------ Excerpted data ------

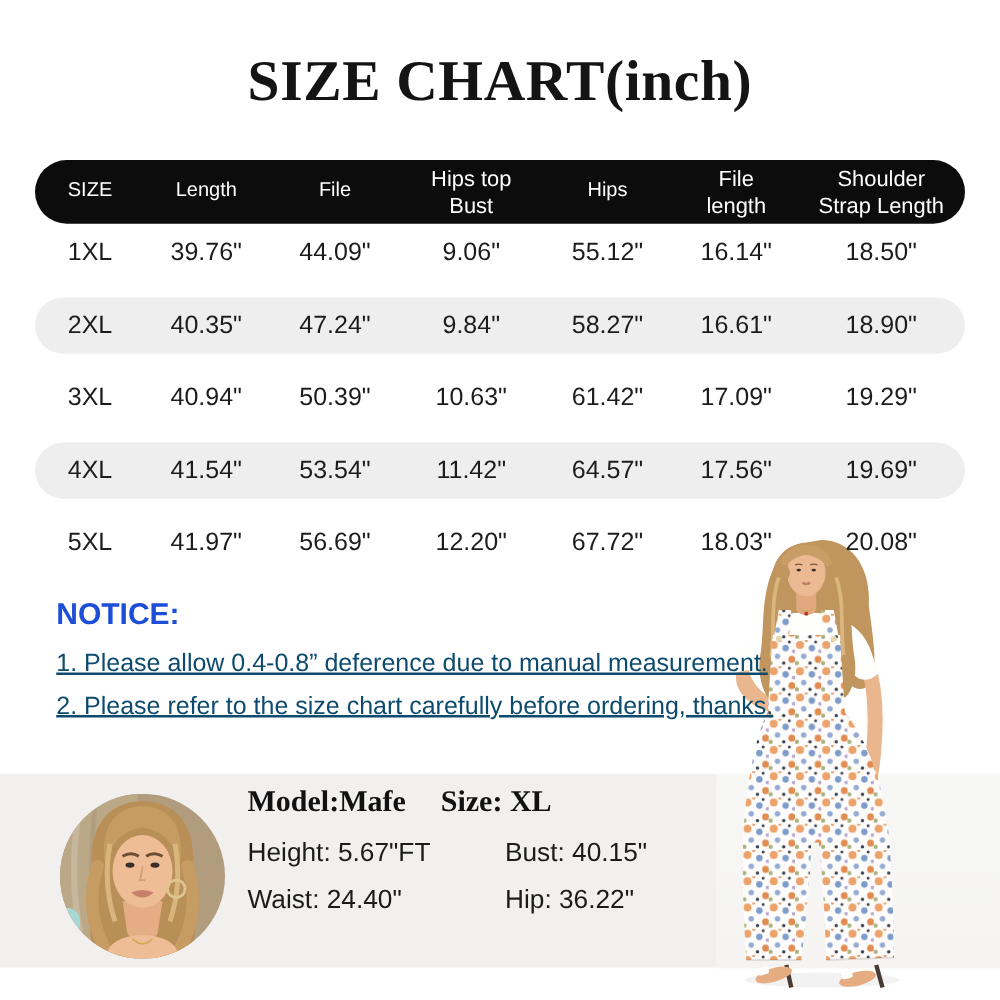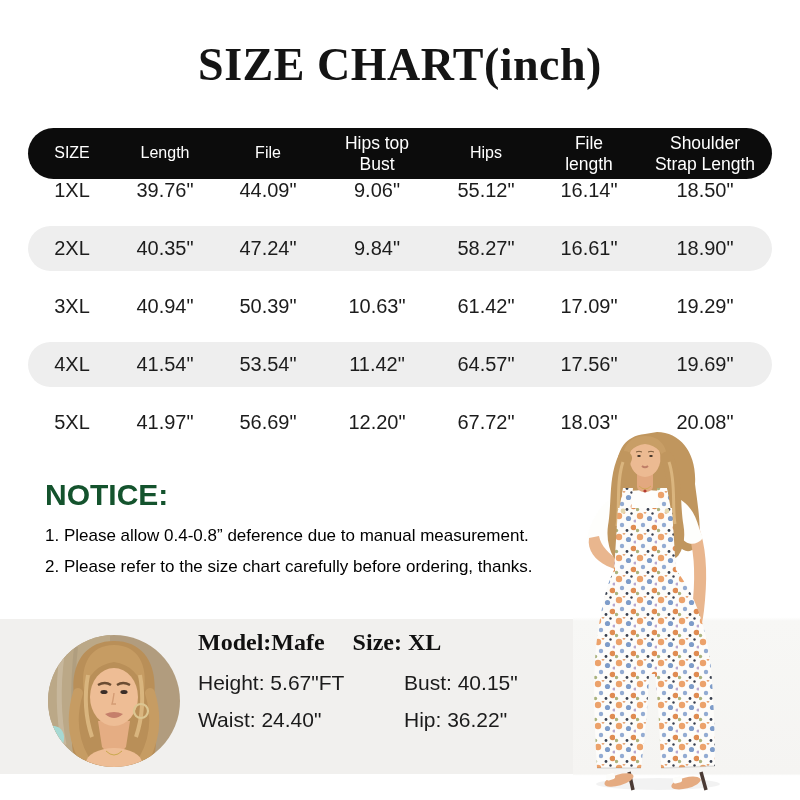--- a/index.html
+++ b/index.html
@@ -27,7 +27,7 @@
   }
   .hcell{color:#ffffff;text-align:center;font-size:16px;line-height:1.15;white-space:pre-line;}
   .hcell.small{font-size:17.5px;}
-  .tbody{position:absolute;left:28px;top:168px;width:744px;z-index:3;}
+  .tbody{position:absolute;left:28px;top:180px;width:744px;z-index:3;}
   .trow{
     height:45px;margin-bottom:13px;
     display:grid;grid-template-columns:88px 98px 108px 110px 108px 98px 134px;

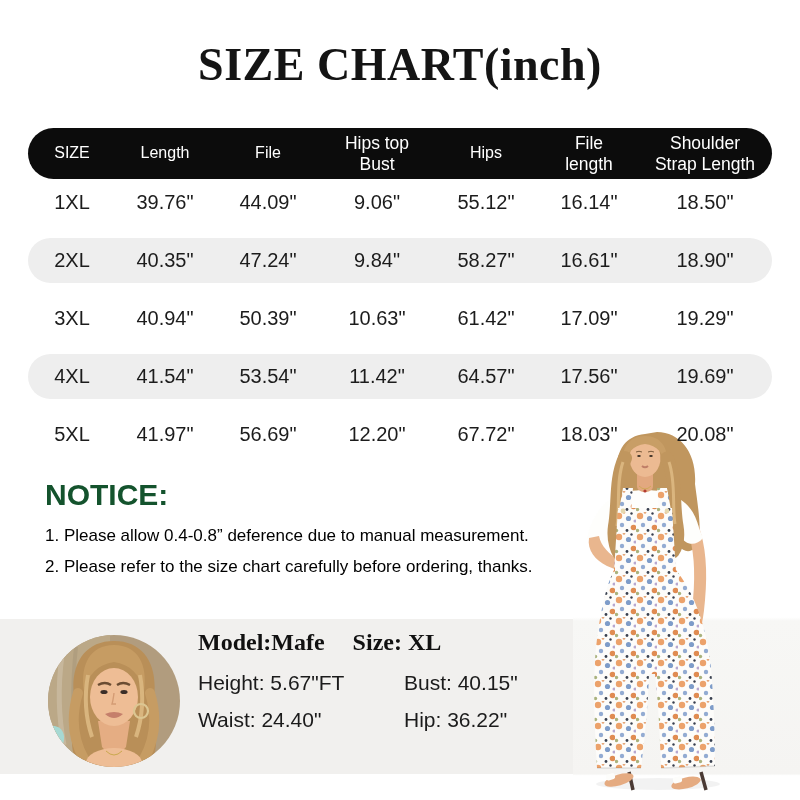--- a/index.html
+++ b/index.html
@@ -37,7 +37,7 @@
   .tcell{text-align:center;font-size:20px;color:#1c1c1c;}
   
   .notice{position:absolute;left:45px;top:478px;z-index:3;}
-  .notice-h{font-weight:700;font-size:30px;color:#14532d;margin:0 0 14px 0;}
+  .notice-h{font-weight:700;font-size:24px;color:#1d4ed8;margin:0 0 14px 0;}
   .notice-item{font-size:17px;color:#000000;margin:0 0 11px 0;}
   
   .panel{position:absolute;left:0;top:619px;width:800px;height:155px;background:var(--panel);z-index:1;}

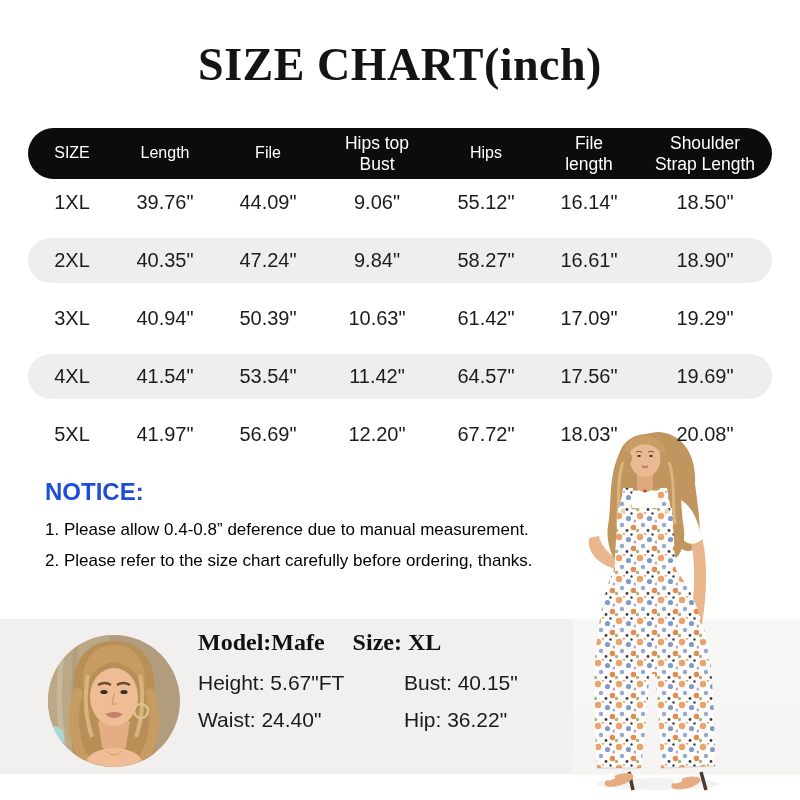--- a/index.html
+++ b/index.html
@@ -38,7 +38,7 @@
   
   .notice{position:absolute;left:45px;top:478px;z-index:3;}
   .notice-h{font-weight:700;font-size:24px;color:#1d4ed8;margin:0 0 14px 0;}
-  .notice-item{font-size:17px;color:#000000;margin:0 0 11px 0;}
+  .notice-item{font-size:20px;color:#0c4a6e;margin:0 0 11px 0;text-decoration:underline;}
   
   .panel{position:absolute;left:0;top:619px;width:800px;height:155px;background:var(--panel);z-index:1;}
   .headshot{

------

Could you reproduce the entries verbatim, leaving out all pictures?

▶ _Task output_:
--- a/index.html
+++ b/index.html
@@ -27,7 +27,7 @@
   }
   .hcell{color:#ffffff;text-align:center;font-size:16px;line-height:1.15;white-space:pre-line;}
   .hcell.small{font-size:17.5px;}
-  .tbody{position:absolute;left:28px;top:168px;width:744px;z-index:3;}
+  .tbody{position:absolute;left:28px;top:180px;width:744px;z-index:3;}
   .trow{
     height:45px;margin-bottom:13px;
     display:grid;grid-template-columns:88px 98px 108px 110px 108px 98px 134px;

--- a/index.html
+++ b/index.html
@@ -37,7 +37,7 @@
   .tcell{text-align:center;font-size:20px;color:#1c1c1c;}
   
   .notice{position:absolute;left:45px;top:478px;z-index:3;}
-  .notice-h{font-weight:700;font-size:30px;color:#14532d;margin:0 0 14px 0;}
+  .notice-h{font-weight:700;font-size:24px;color:#1d4ed8;margin:0 0 14px 0;}
   .notice-item{font-size:17px;color:#000000;margin:0 0 11px 0;}
   
   .panel{position:absolute;left:0;top:619px;width:800px;height:155px;background:var(--panel);z-index:1;}

--- a/index.html
+++ b/index.html
@@ -38,7 +38,7 @@
   
   .notice{position:absolute;left:45px;top:478px;z-index:3;}
   .notice-h{font-weight:700;font-size:24px;color:#1d4ed8;margin:0 0 14px 0;}
-  .notice-item{font-size:17px;color:#000000;margin:0 0 11px 0;}
+  .notice-item{font-size:20px;color:#0c4a6e;margin:0 0 11px 0;text-decoration:underline;}
   
   .panel{position:absolute;left:0;top:619px;width:800px;height:155px;background:var(--panel);z-index:1;}
   .headshot{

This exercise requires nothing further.